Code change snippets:
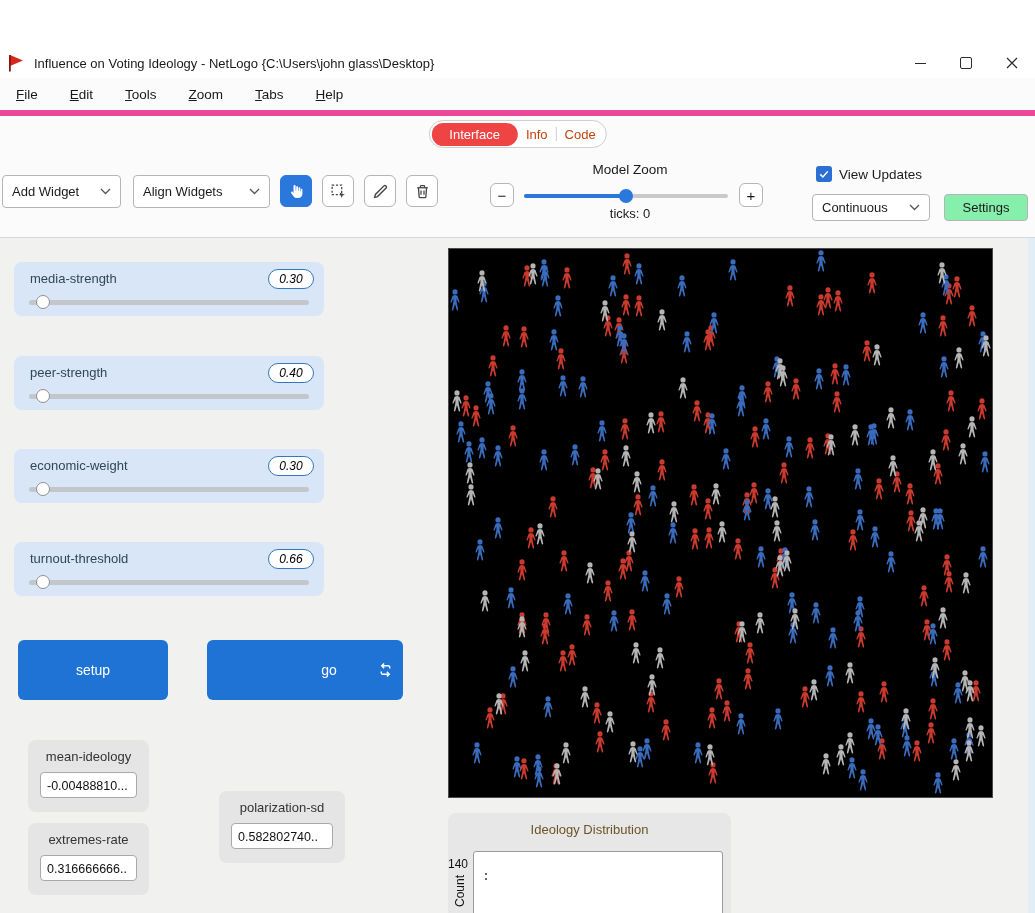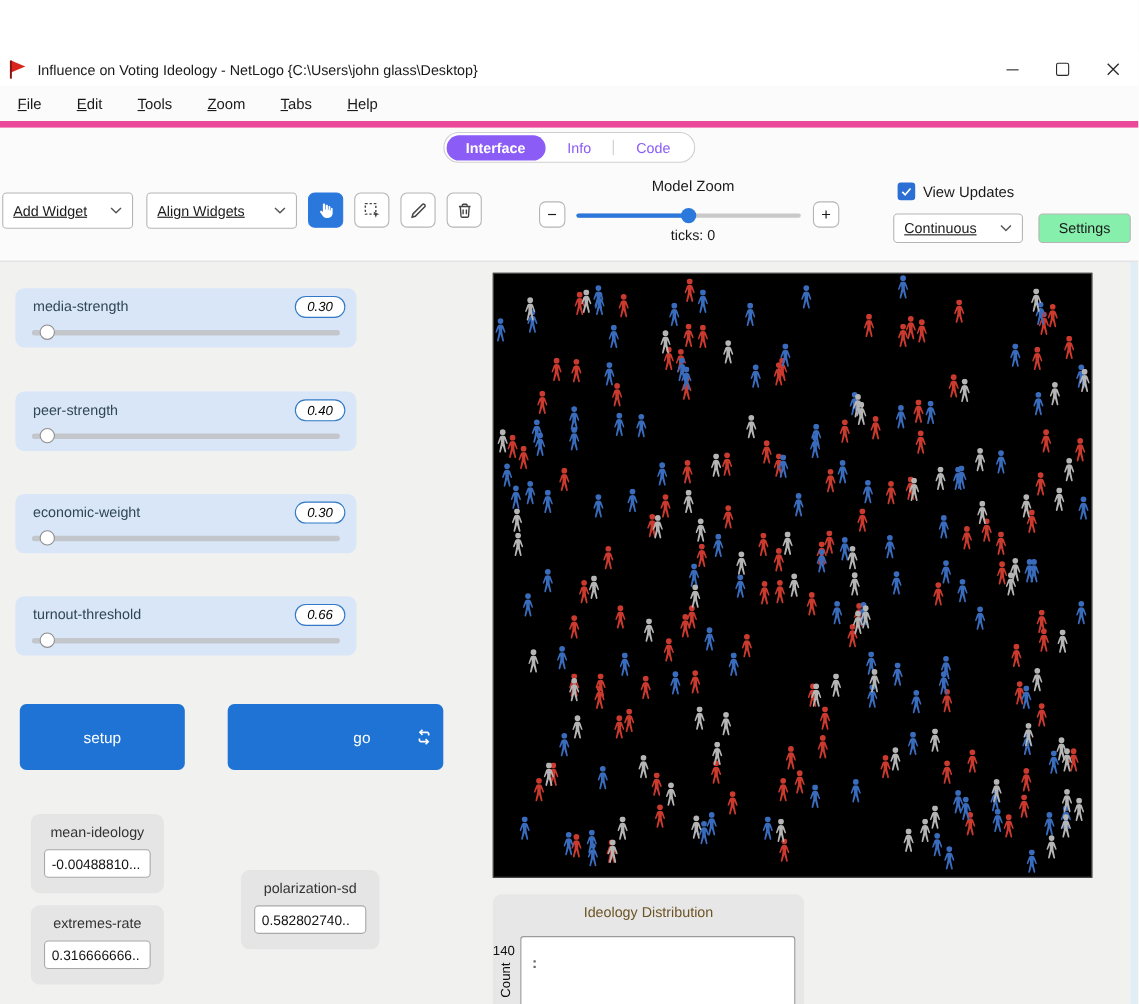--- a/index.html
+++ b/index.html
@@ -19,30 +19,30 @@
   
   .menubar{position:absolute;top:30px;left:0;right:0;height:32px;display:flex;
     align-items:center;padding-left:6px;border-bottom:6px solid #ec4899;background:#fbfbfb;}
   .menu-item{display:inline-block;font-size:13.5px;padding:3px 10px;margin-right:12px;border-radius:4px;}
   .menu-item::first-letter{text-decoration:underline;}
 
   
   .tab-group{position:absolute;top:72px;left:50%;transform:translateX(-50%);
     display:flex;align-items:center;background:#fff;border:1px solid #cfcfcf;
     border-radius:16px;padding:2px;height:28px;box-sizing:border-box;}
-  .tab{font-size:13px;padding:3px 20px;border-radius:12px;color:#8b5cf6;}
-  .tab.active{background:#8b5cf6;color:#fff;font-weight:700;padding:4px 18px;}
+  .tab{font-size:13px;padding:3px 8px;border-radius:12px;color:#c2410c;}
+  .tab.active{background:#ef4444;color:#fff;font-weight:400;padding:4px 18px;}
   .tab-sep{width:1px;height:14px;background:#ccc;}
 
   
   .toolbar{position:absolute;top:105px;left:0;right:0;height:84px;background:#fbfbfb;
     border-bottom:1px solid #d8d8d8;}
   .dropdown{position:absolute;display:flex;align-items:center;justify-content:space-between;
     background:#fff;border:1px solid #b5b5b5;border-radius:4px;font-size:13px;
-    padding:12px 9px;box-sizing:border-box;height:33px;text-decoration:underline;}
+    padding:12px 9px;box-sizing:border-box;height:33px;}
   .dd-addwidget{left:2px;top:22px;width:119px;}
   .dd-alignwidgets{left:133px;top:22px;width:137px;}
   .chev{width:11px;height:7px;flex:0 0 auto;margin-left:6px;}
   .tool-btn{position:absolute;top:22px;width:32px;height:32px;border:1px solid #b5b5b5;
     border-radius:6px;background:#fff;display:flex;align-items:center;justify-content:center;box-sizing:border-box;}
   .tool-btn.selected{background:#2b78dd;border-color:#2b78dd;}
   .tool-btn svg{width:17px;height:17px;}
   .speed-minus,.speed-plus{position:absolute;top:30px;width:24px;height:24px;border:1px solid #b5b5b5;
     border-radius:6px;background:#fff;font-size:15px;display:flex;align-items:center;justify-content:center;box-sizing:border-box;}
   .speed-minus{left:490px;}

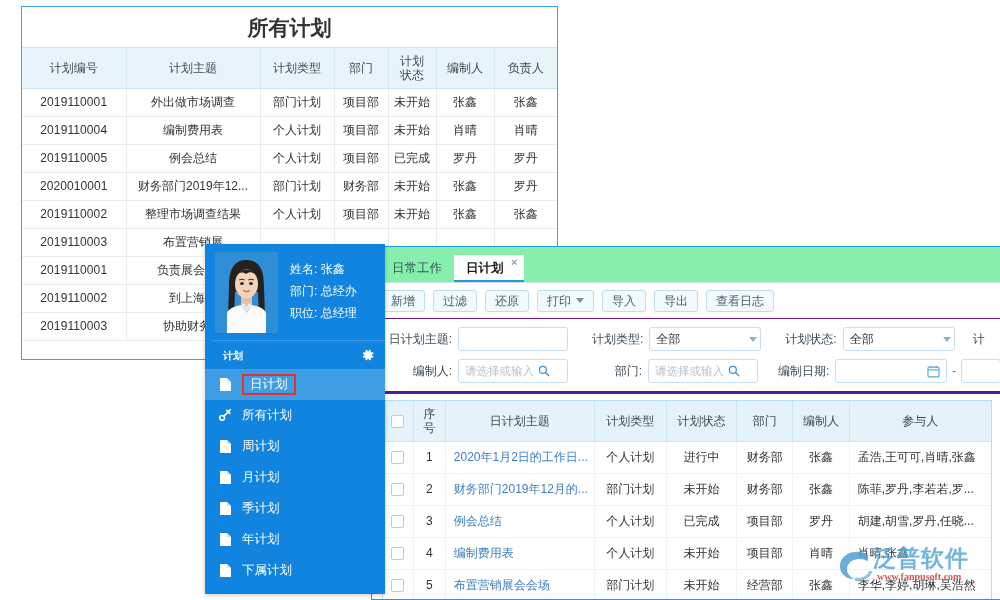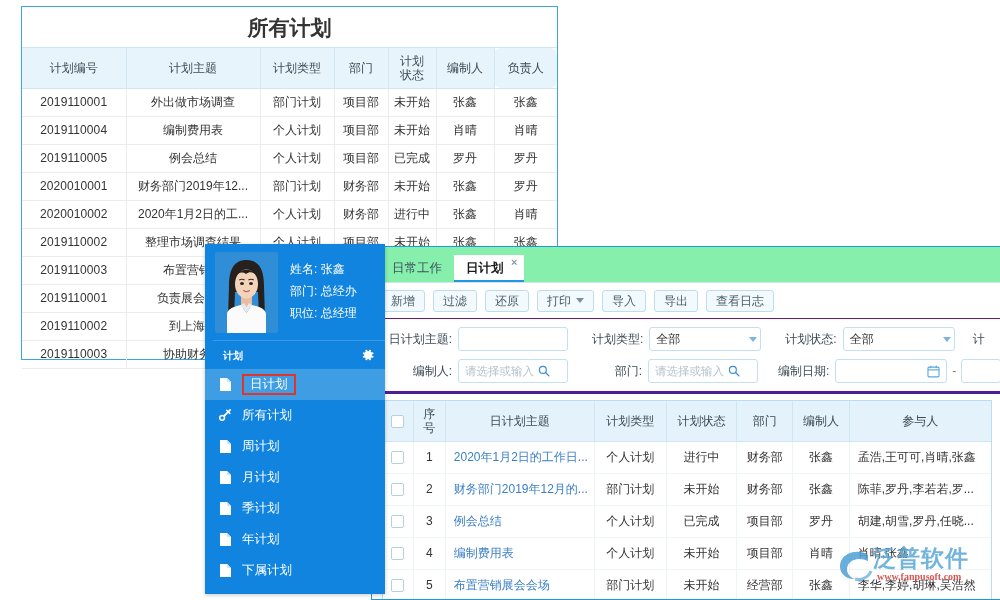--- a/index.html
+++ b/index.html
@@ -36,21 +36,21 @@
     color: #3b4a54;
     font-weight: normal;
     font-size: 12px;
     height: 40px;
     border-right: 1px solid #d4e9f5;
     border-bottom: 1px solid #cfe5f2;
     text-align: center;
     padding: 0 2px;
     line-height: 14px;
   }
-  .ap-table th:last-child { border-right: none; border-radius: 7px; }
+  .ap-table th:last-child { border-right: none; }
   .ap-table td {
     height: 28px;
     font-size: 12px;
     color: #333333;
     border-right: 1px solid #ececec;
     border-bottom: 1px solid #ececec;
     text-align: center;
     padding: 0 3px;
     white-space: nowrap;
     overflow: hidden;
@@ -392,29 +392,20 @@
             <td>罗丹</td>
           </tr>
           <tr>
             <td class="num">2020010001</td>
             <td>财务部门2019年12...</td>
             <td>部门计划</td>
             <td>财务部</td>
             <td>未开始</td>
             <td>张鑫</td>
             <td>罗丹</td>
-          </tr>
-          <tr>
-            <td class="num">2020010002</td>
-            <td>2020年1月2日的工...</td>
-            <td>个人计划</td>
-            <td>财务部</td>
-            <td>进行中</td>
-            <td>张鑫</td>
-            <td>肖晴</td>
           </tr>
           <tr>
             <td class="num">2019110002</td>
             <td>整理市场调查结果</td>
             <td>个人计划</td>
             <td>项目部</td>
             <td>未开始</td>
             <td>张鑫</td>
             <td>张鑫</td>
           </tr>

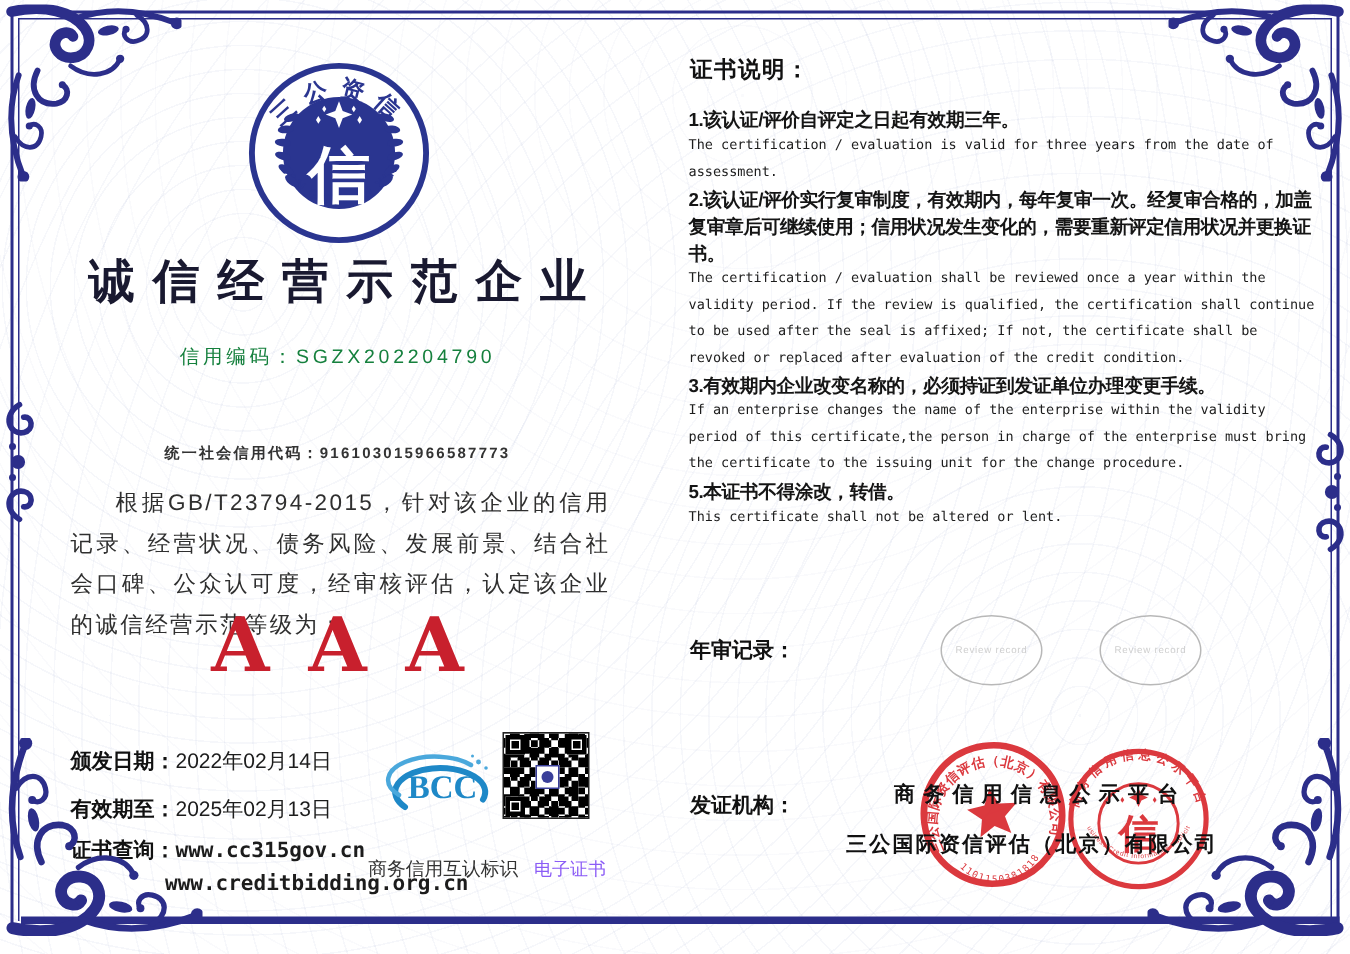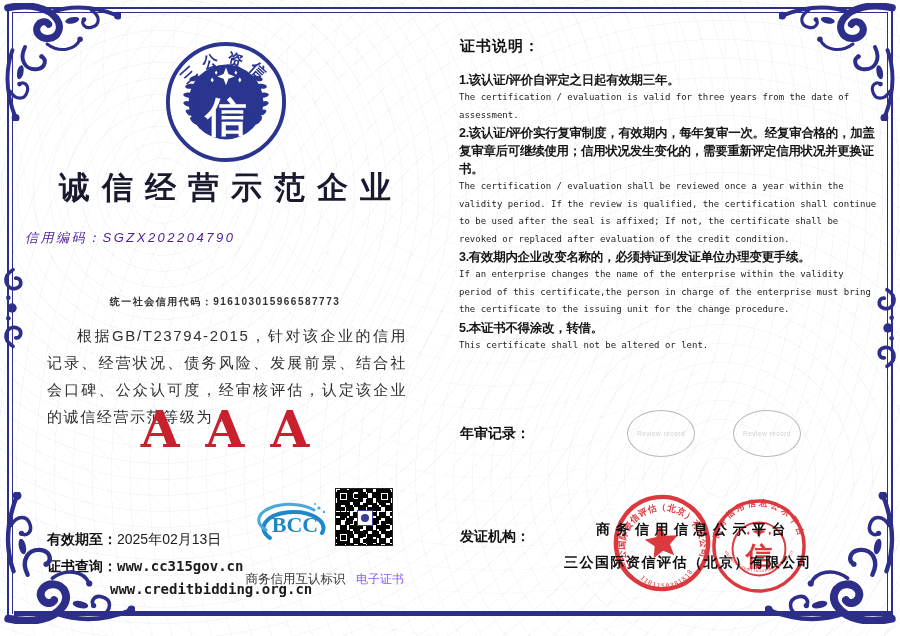--- a/index.html
+++ b/index.html
@@ -21,22 +21,22 @@
   .c-br{right:3px;bottom:12px;transform:scale(-1,-1);width:132px;height:132px;}
   .edge{position:absolute;width:28px;height:84px;z-index:3;}
   .e-left{left:-1px;top:266px;}
   .e-right{right:-1px;top:286px;transform:scaleX(-1);}
 
   
   .logo{position:absolute;left:164px;top:40px;width:124px;height:124px;}
   .title{position:absolute;left:25px;top:167px;width:400px;text-align:center;
          font-family:"Liberation Serif",serif;font-weight:bold;font-size:31px;color:#191930;
          letter-spacing:12px;text-indent:12px;}
-  .credit-line{position:absolute;left:25px;top:229px;width:400px;
-         font-size:13px;color:#4c1d95;letter-spacing:2.5px;font-style:italic;}
+  .credit-line{position:absolute;left:25px;top:229px;width:400px;text-align:center;
+         font-size:13px;color:#15803d;letter-spacing:2.5px;}
   .uscc{position:absolute;left:25px;top:295px;width:400px;text-align:center;
          font-size:10px;color:#333;font-weight:600;letter-spacing:1.5px;}
   .paragraph{position:absolute;left:47px;top:322px;width:360px;font-size:15px;line-height:27px;
          color:#2f2f2f;letter-spacing:1.6px;text-align:justify;text-indent:2em;font-weight:500;}
   .grade{position:absolute;left:25px;top:400px;width:400px;text-align:center;
          font-family:"DejaVu Serif","Liberation Serif",serif;font-weight:bold;font-size:50px;
          color:#c8202d;letter-spacing:26px;text-indent:26px;}
   .meta-row{position:absolute;left:47px;font-size:14px;color:#1c1c1c;white-space:nowrap;}
   .meta-label{font-weight:bold;color:#111;}
   .mono{font-family:"DejaVu Sans Mono","Liberation Mono",monospace;font-weight:bold;}
@@ -187,20 +187,21 @@
   <div class="title">诚信经营示范企业</div>
 
   <div class="credit-line"><span>信用编码：</span><span>SGZX202204790</span></div>
 
   <div class="uscc">统一社会信用代码：916103015966587773</div>
 
   <div class="paragraph">根据GB/T23794-2015，针对该企业的信用记录、经营状况、债务风险、发展前景、结合社会口碑、公众认可度，经审核评估，认定该企业的诚信经营示范等级为：</div>
 
   <div class="grade">AAA</div>
 
+  <div class="meta-row r1"><span class="meta-label">颁发日期：</span><span>2022年02月14日</span></div>
 
   <div class="meta-row r2"><span class="meta-label">有效期至：</span><span>2025年02月13日</span></div>
 
   <div class="meta-row r3"><span class="meta-label">证书查询：</span><span class="mono">www.cc315gov.cn</span></div>
 
   <div class="meta-row r4 mono">www.creditbidding.org.cn</div>
 
   <svg class="bcc" viewBox="0 0 78 48">
     <path d="M14,38 A30,16 0 1 1 66,33" fill="none" stroke="#1e88c7" stroke-width="4" stroke-linecap="round"></path>
     <path d="M10,30 A30,15 0 0 1 58,10" fill="none" stroke="#4aa8dc" stroke-width="3" stroke-linecap="round"></path>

◆ Task details ◆
Without including any picture, print every record exactly as written above.

◆ Solution to this exercise ◆
--- a/index.html
+++ b/index.html
@@ -19,30 +19,30 @@
   
   .menubar{position:absolute;top:30px;left:0;right:0;height:32px;display:flex;
     align-items:center;padding-left:6px;border-bottom:6px solid #ec4899;background:#fbfbfb;}
   .menu-item{display:inline-block;font-size:13.5px;padding:3px 10px;margin-right:12px;border-radius:4px;}
   .menu-item::first-letter{text-decoration:underline;}
 
   
   .tab-group{position:absolute;top:72px;left:50%;transform:translateX(-50%);
     display:flex;align-items:center;background:#fff;border:1px solid #cfcfcf;
     border-radius:16px;padding:2px;height:28px;box-sizing:border-box;}
-  .tab{font-size:13px;padding:3px 20px;border-radius:12px;color:#8b5cf6;}
-  .tab.active{background:#8b5cf6;color:#fff;font-weight:700;padding:4px 18px;}
+  .tab{font-size:13px;padding:3px 8px;border-radius:12px;color:#c2410c;}
+  .tab.active{background:#ef4444;color:#fff;font-weight:400;padding:4px 18px;}
   .tab-sep{width:1px;height:14px;background:#ccc;}
 
   
   .toolbar{position:absolute;top:105px;left:0;right:0;height:84px;background:#fbfbfb;
     border-bottom:1px solid #d8d8d8;}
   .dropdown{position:absolute;display:flex;align-items:center;justify-content:space-between;
     background:#fff;border:1px solid #b5b5b5;border-radius:4px;font-size:13px;
-    padding:12px 9px;box-sizing:border-box;height:33px;text-decoration:underline;}
+    padding:12px 9px;box-sizing:border-box;height:33px;}
   .dd-addwidget{left:2px;top:22px;width:119px;}
   .dd-alignwidgets{left:133px;top:22px;width:137px;}
   .chev{width:11px;height:7px;flex:0 0 auto;margin-left:6px;}
   .tool-btn{position:absolute;top:22px;width:32px;height:32px;border:1px solid #b5b5b5;
     border-radius:6px;background:#fff;display:flex;align-items:center;justify-content:center;box-sizing:border-box;}
   .tool-btn.selected{background:#2b78dd;border-color:#2b78dd;}
   .tool-btn svg{width:17px;height:17px;}
   .speed-minus,.speed-plus{position:absolute;top:30px;width:24px;height:24px;border:1px solid #b5b5b5;
     border-radius:6px;background:#fff;font-size:15px;display:flex;align-items:center;justify-content:center;box-sizing:border-box;}
   .speed-minus{left:490px;}

--- a/index.html
+++ b/index.html
@@ -36,21 +36,21 @@
     color: #3b4a54;
     font-weight: normal;
     font-size: 12px;
     height: 40px;
     border-right: 1px solid #d4e9f5;
     border-bottom: 1px solid #cfe5f2;
     text-align: center;
     padding: 0 2px;
     line-height: 14px;
   }
-  .ap-table th:last-child { border-right: none; border-radius: 7px; }
+  .ap-table th:last-child { border-right: none; }
   .ap-table td {
     height: 28px;
     font-size: 12px;
     color: #333333;
     border-right: 1px solid #ececec;
     border-bottom: 1px solid #ececec;
     text-align: center;
     padding: 0 3px;
     white-space: nowrap;
     overflow: hidden;
@@ -392,29 +392,20 @@
             <td>罗丹</td>
           </tr>
           <tr>
             <td class="num">2020010001</td>
             <td>财务部门2019年12...</td>
             <td>部门计划</td>
             <td>财务部</td>
             <td>未开始</td>
             <td>张鑫</td>
             <td>罗丹</td>
-          </tr>
-          <tr>
-            <td class="num">2020010002</td>
-            <td>2020年1月2日的工...</td>
-            <td>个人计划</td>
-            <td>财务部</td>
-            <td>进行中</td>
-            <td>张鑫</td>
-            <td>肖晴</td>
           </tr>
           <tr>
             <td class="num">2019110002</td>
             <td>整理市场调查结果</td>
             <td>个人计划</td>
             <td>项目部</td>
             <td>未开始</td>
             <td>张鑫</td>
             <td>张鑫</td>
           </tr>

--- a/index.html
+++ b/index.html
@@ -21,22 +21,22 @@
   .c-br{right:3px;bottom:12px;transform:scale(-1,-1);width:132px;height:132px;}
   .edge{position:absolute;width:28px;height:84px;z-index:3;}
   .e-left{left:-1px;top:266px;}
   .e-right{right:-1px;top:286px;transform:scaleX(-1);}
 
   
   .logo{position:absolute;left:164px;top:40px;width:124px;height:124px;}
   .title{position:absolute;left:25px;top:167px;width:400px;text-align:center;
          font-family:"Liberation Serif",serif;font-weight:bold;font-size:31px;color:#191930;
          letter-spacing:12px;text-indent:12px;}
-  .credit-line{position:absolute;left:25px;top:229px;width:400px;
-         font-size:13px;color:#4c1d95;letter-spacing:2.5px;font-style:italic;}
+  .credit-line{position:absolute;left:25px;top:229px;width:400px;text-align:center;
+         font-size:13px;color:#15803d;letter-spacing:2.5px;}
   .uscc{position:absolute;left:25px;top:295px;width:400px;text-align:center;
          font-size:10px;color:#333;font-weight:600;letter-spacing:1.5px;}
   .paragraph{position:absolute;left:47px;top:322px;width:360px;font-size:15px;line-height:27px;
          color:#2f2f2f;letter-spacing:1.6px;text-align:justify;text-indent:2em;font-weight:500;}
   .grade{position:absolute;left:25px;top:400px;width:400px;text-align:center;
          font-family:"DejaVu Serif","Liberation Serif",serif;font-weight:bold;font-size:50px;
          color:#c8202d;letter-spacing:26px;text-indent:26px;}
   .meta-row{position:absolute;left:47px;font-size:14px;color:#1c1c1c;white-space:nowrap;}
   .meta-label{font-weight:bold;color:#111;}
   .mono{font-family:"DejaVu Sans Mono","Liberation Mono",monospace;font-weight:bold;}
@@ -187,20 +187,21 @@
   <div class="title">诚信经营示范企业</div>
 
   <div class="credit-line"><span>信用编码：</span><span>SGZX202204790</span></div>
 
   <div class="uscc">统一社会信用代码：916103015966587773</div>
 
   <div class="paragraph">根据GB/T23794-2015，针对该企业的信用记录、经营状况、债务风险、发展前景、结合社会口碑、公众认可度，经审核评估，认定该企业的诚信经营示范等级为：</div>
 
   <div class="grade">AAA</div>
 
+  <div class="meta-row r1"><span class="meta-label">颁发日期：</span><span>2022年02月14日</span></div>
 
   <div class="meta-row r2"><span class="meta-label">有效期至：</span><span>2025年02月13日</span></div>
 
   <div class="meta-row r3"><span class="meta-label">证书查询：</span><span class="mono">www.cc315gov.cn</span></div>
 
   <div class="meta-row r4 mono">www.creditbidding.org.cn</div>
 
   <svg class="bcc" viewBox="0 0 78 48">
     <path d="M14,38 A30,16 0 1 1 66,33" fill="none" stroke="#1e88c7" stroke-width="4" stroke-linecap="round"></path>
     <path d="M10,30 A30,15 0 0 1 58,10" fill="none" stroke="#4aa8dc" stroke-width="3" stroke-linecap="round"></path>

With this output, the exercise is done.